### Data supplied
━━━━━━━━━━━━━━━━

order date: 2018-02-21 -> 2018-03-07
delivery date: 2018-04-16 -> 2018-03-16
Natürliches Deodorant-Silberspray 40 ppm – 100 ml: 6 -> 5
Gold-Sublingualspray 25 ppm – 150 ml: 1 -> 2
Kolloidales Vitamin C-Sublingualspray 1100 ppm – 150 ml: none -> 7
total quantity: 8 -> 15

━━━━━━━━━━━━━━━━

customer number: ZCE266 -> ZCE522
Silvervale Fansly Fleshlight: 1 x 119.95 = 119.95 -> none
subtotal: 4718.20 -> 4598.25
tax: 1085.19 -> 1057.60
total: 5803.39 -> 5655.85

━━━━━━━━━━━━━━━━

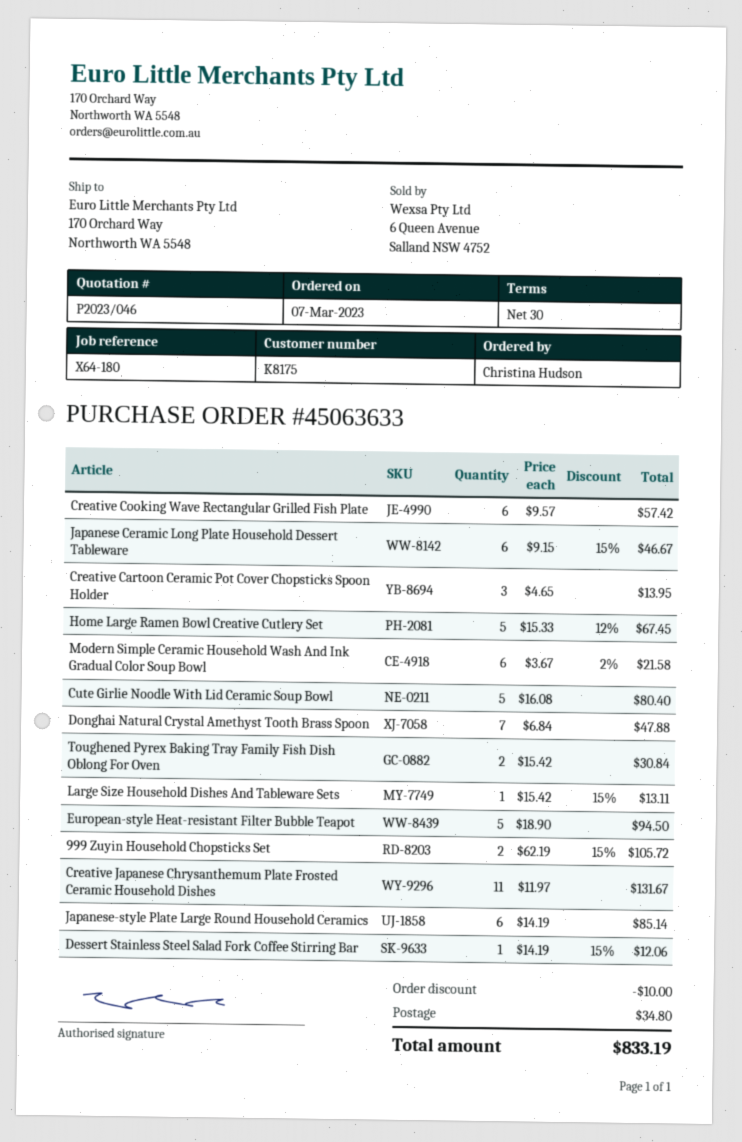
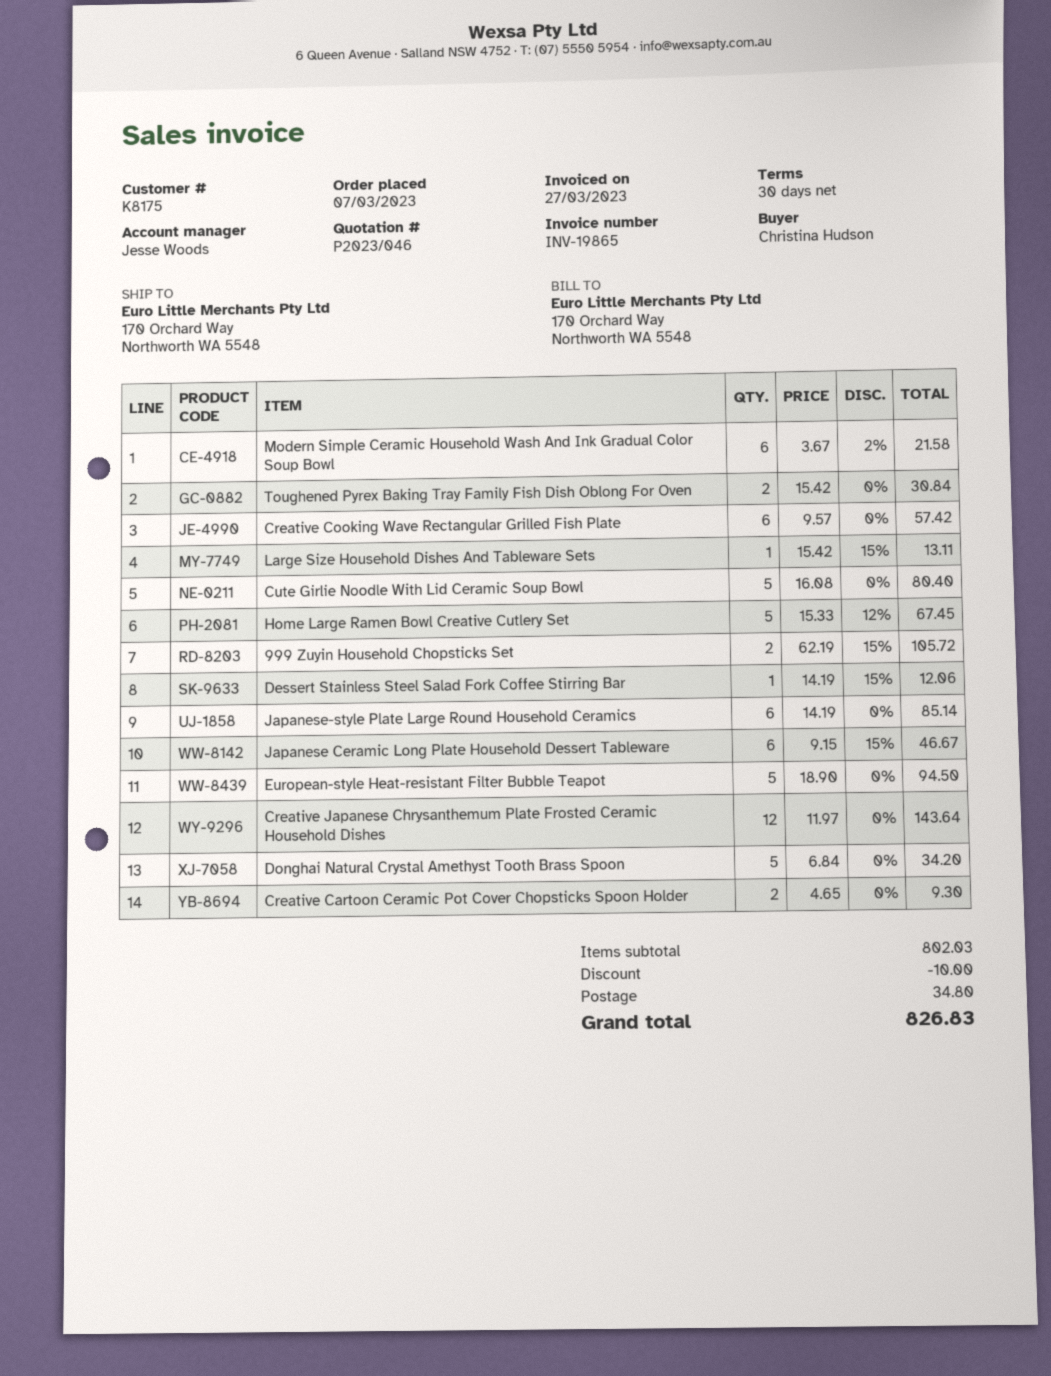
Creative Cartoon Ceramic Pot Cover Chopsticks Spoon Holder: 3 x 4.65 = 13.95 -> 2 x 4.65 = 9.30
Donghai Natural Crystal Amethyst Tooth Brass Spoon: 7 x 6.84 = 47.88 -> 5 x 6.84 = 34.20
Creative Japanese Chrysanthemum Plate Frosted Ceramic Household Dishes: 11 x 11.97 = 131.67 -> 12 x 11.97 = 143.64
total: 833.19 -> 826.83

━━━━━━━━━━━━━━━━

### Problem description
Your answer should be the lines above from the one containing "Creative Cartoon Ceramic" through the one containing "total: 833.19 -> 826.83", copied exactly and with both ends kept.

### Exercise solution
Creative Cartoon Ceramic Pot Cover Chopsticks Spoon Holder: 3 x 4.65 = 13.95 -> 2 x 4.65 = 9.30
Donghai Natural Crystal Amethyst Tooth Brass Spoon: 7 x 6.84 = 47.88 -> 5 x 6.84 = 34.20
Creative Japanese Chrysanthemum Plate Frosted Ceramic Household Dishes: 11 x 11.97 = 131.67 -> 12 x 11.97 = 143.64
total: 833.19 -> 826.83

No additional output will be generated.